§ Provided information
____________________

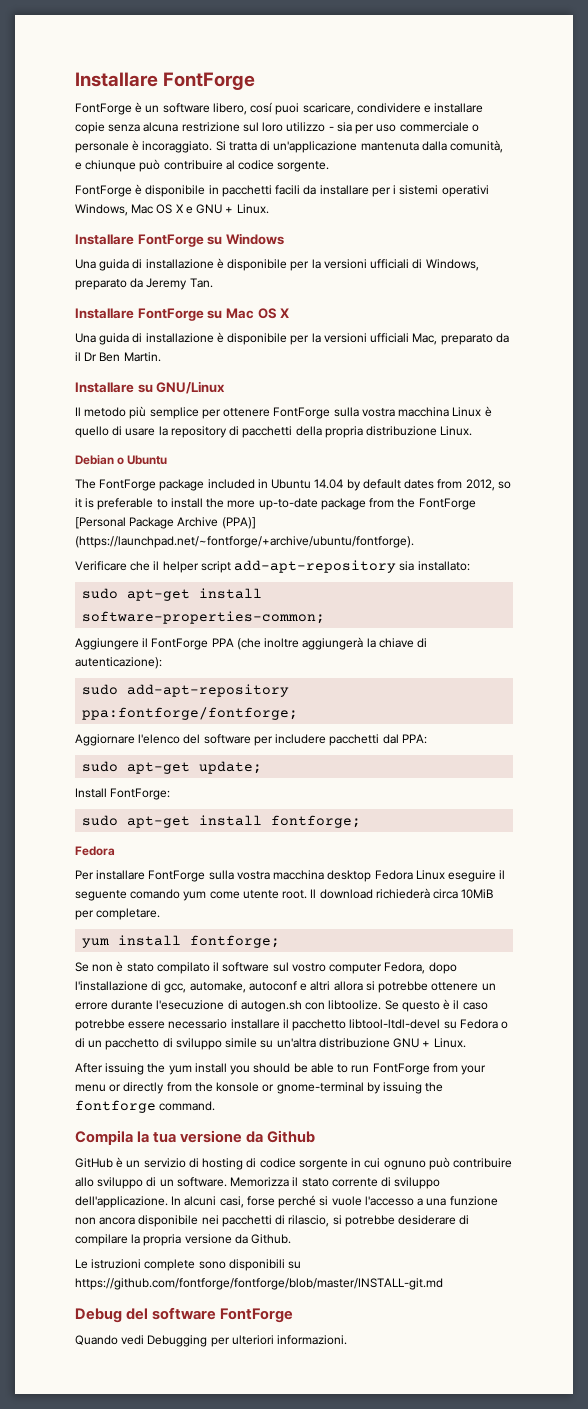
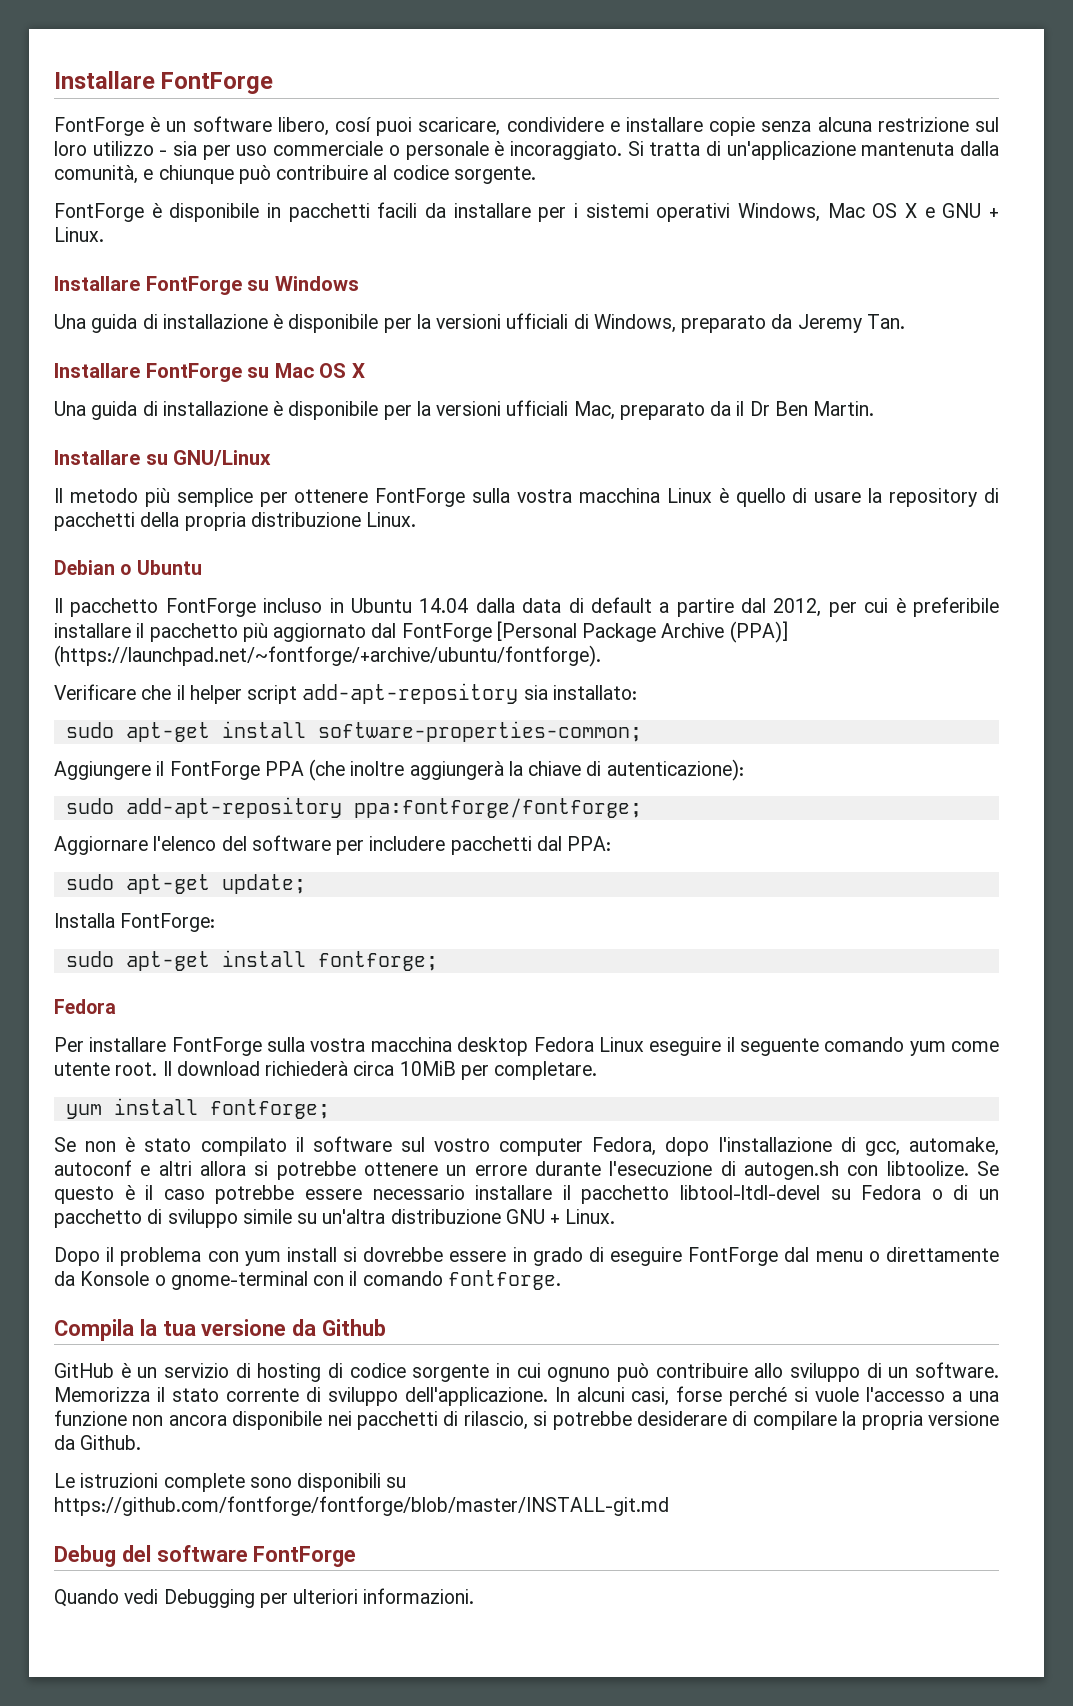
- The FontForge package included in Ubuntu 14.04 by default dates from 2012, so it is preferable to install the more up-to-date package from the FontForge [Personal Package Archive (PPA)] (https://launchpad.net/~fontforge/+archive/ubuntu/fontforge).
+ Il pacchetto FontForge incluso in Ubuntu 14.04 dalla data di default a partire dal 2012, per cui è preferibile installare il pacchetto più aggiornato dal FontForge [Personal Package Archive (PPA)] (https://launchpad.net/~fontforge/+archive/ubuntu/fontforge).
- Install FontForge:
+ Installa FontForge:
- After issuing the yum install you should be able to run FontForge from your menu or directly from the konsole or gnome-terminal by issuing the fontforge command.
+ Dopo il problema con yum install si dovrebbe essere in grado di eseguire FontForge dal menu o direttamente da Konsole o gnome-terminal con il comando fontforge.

____________________

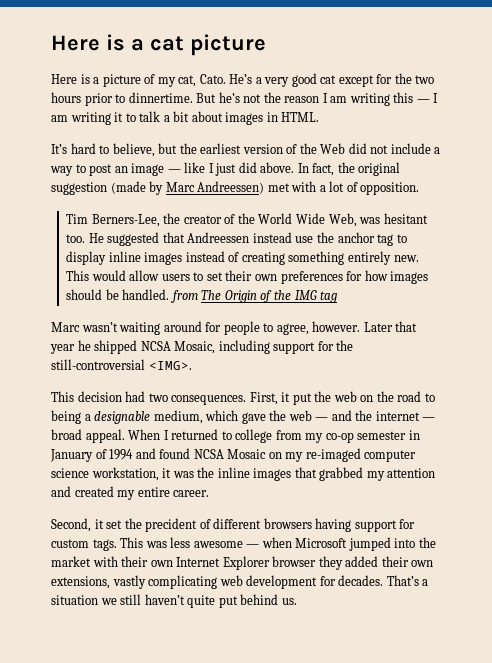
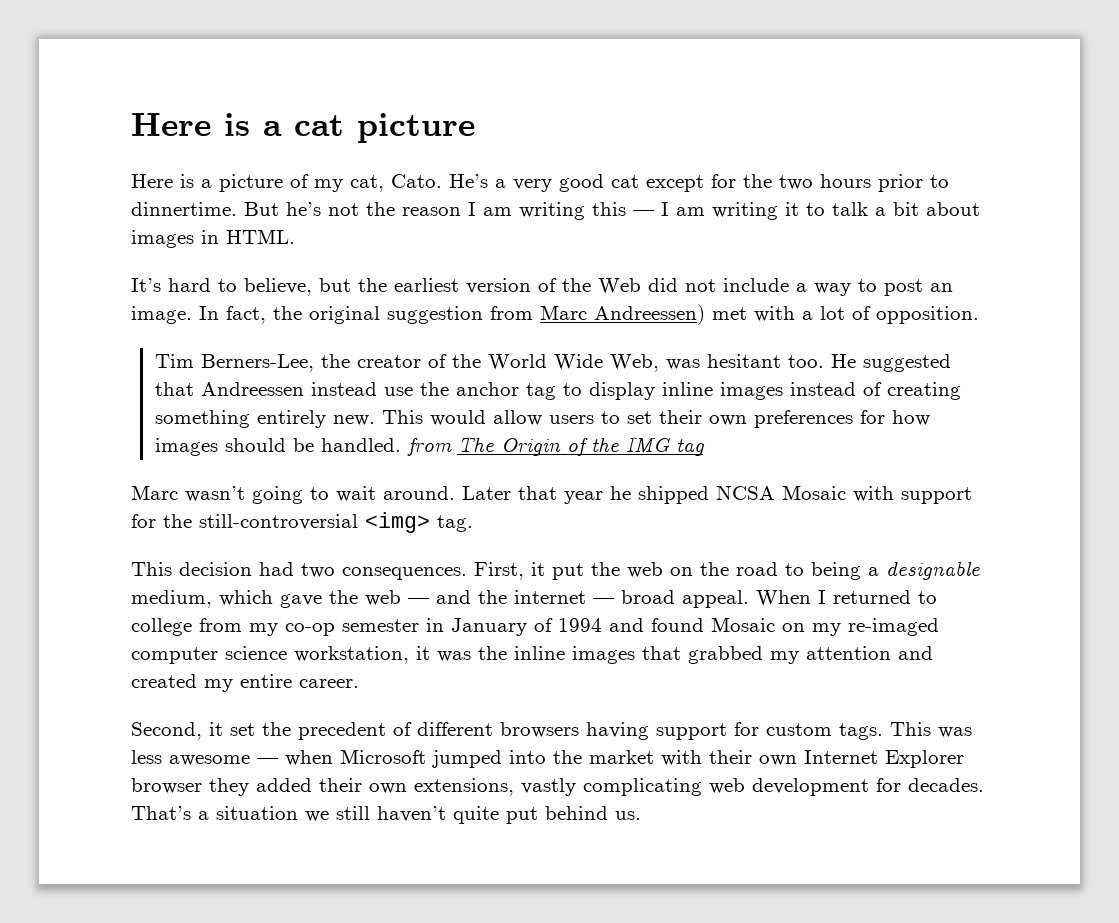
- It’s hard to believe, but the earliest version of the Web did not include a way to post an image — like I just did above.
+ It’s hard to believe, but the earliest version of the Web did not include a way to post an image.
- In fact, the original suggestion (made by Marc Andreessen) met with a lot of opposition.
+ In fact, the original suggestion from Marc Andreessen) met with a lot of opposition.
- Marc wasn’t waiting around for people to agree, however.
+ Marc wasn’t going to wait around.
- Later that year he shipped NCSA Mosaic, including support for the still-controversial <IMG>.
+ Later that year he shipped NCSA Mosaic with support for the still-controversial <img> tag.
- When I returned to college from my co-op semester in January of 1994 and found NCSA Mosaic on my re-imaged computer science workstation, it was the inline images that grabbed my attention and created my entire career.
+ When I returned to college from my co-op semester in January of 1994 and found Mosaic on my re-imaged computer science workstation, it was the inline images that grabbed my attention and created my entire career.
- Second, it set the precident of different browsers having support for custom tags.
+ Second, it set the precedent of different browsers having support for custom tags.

____________________

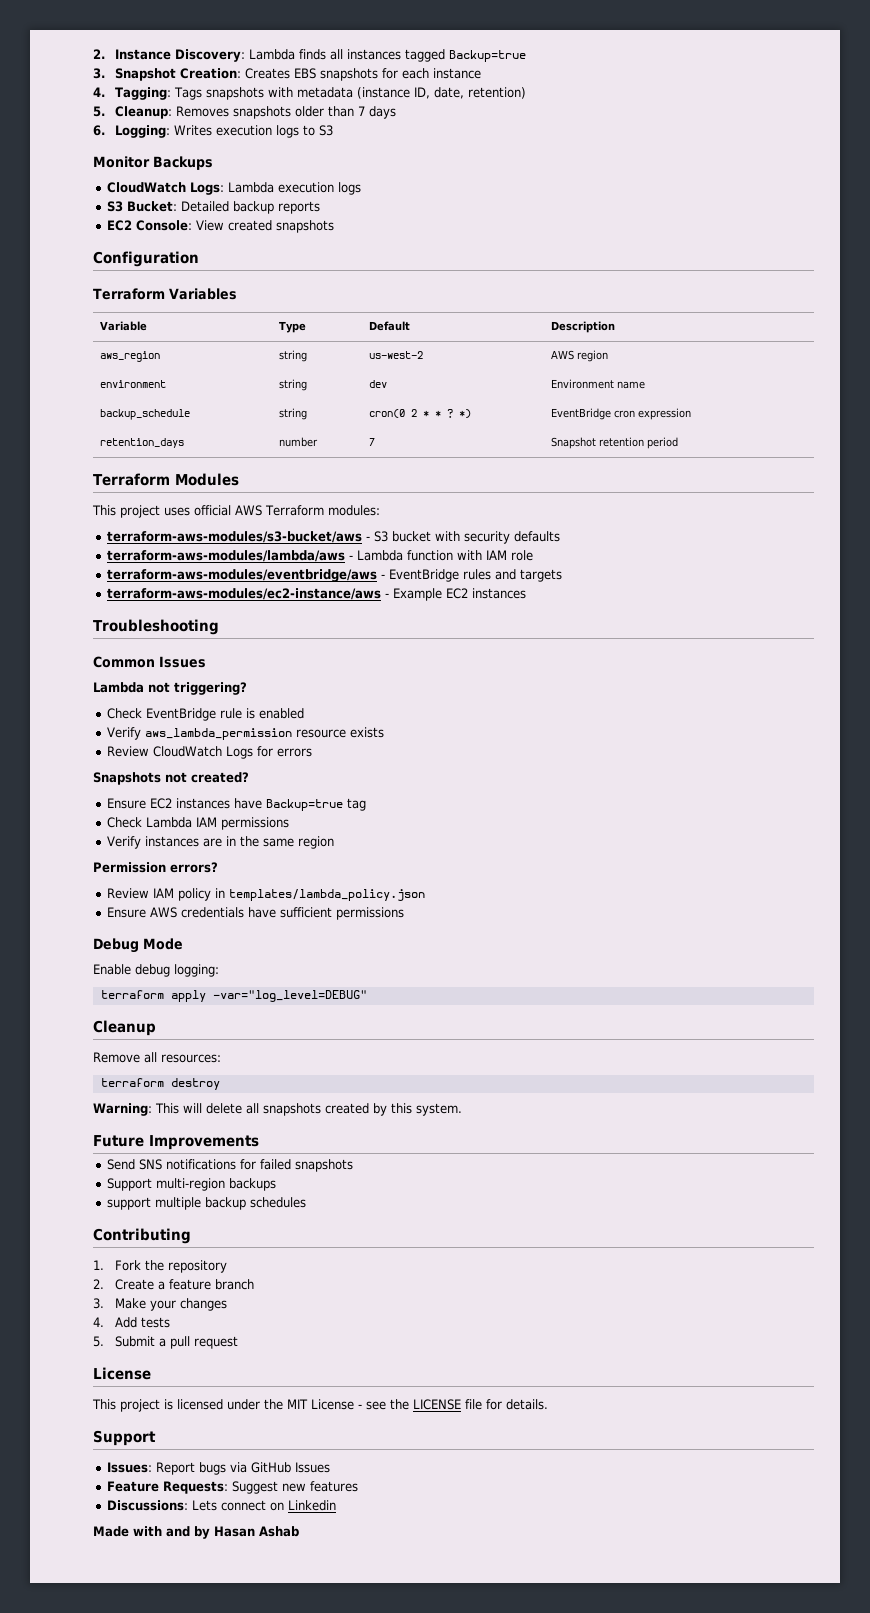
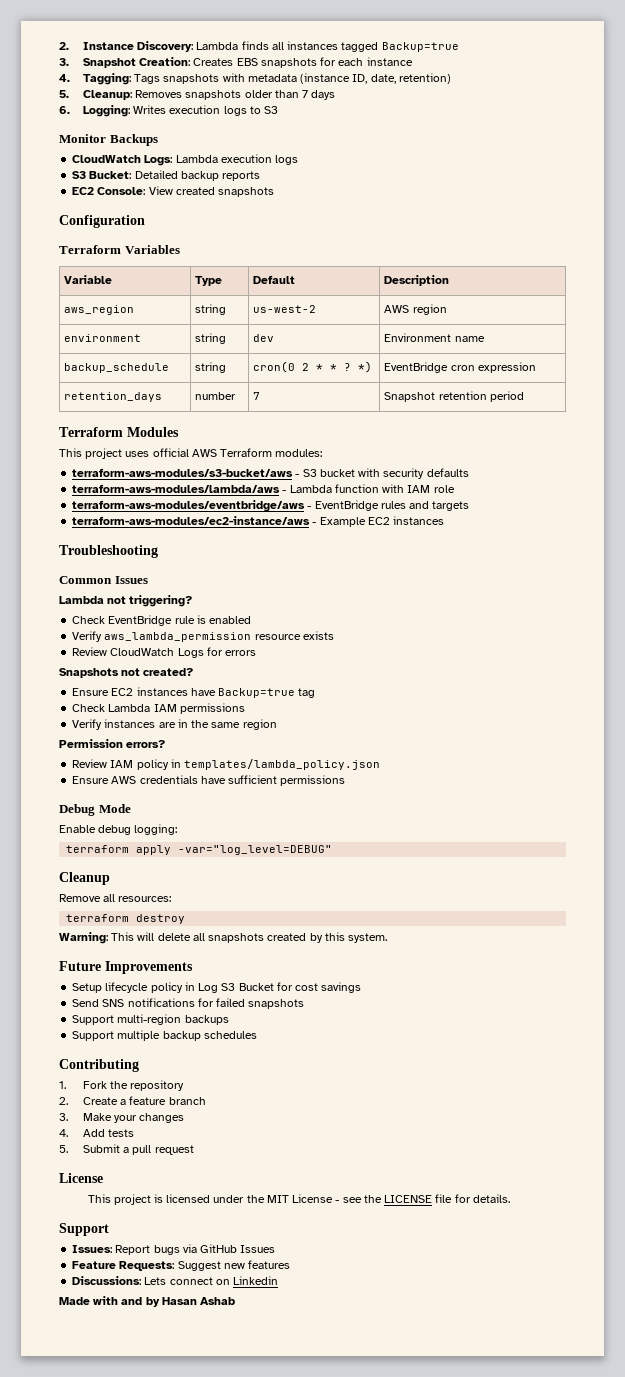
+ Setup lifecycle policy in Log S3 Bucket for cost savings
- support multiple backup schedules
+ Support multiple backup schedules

____________________

§ Work required
Give only a number, the count of lines above that include the string "opposition".

§ The completed task
2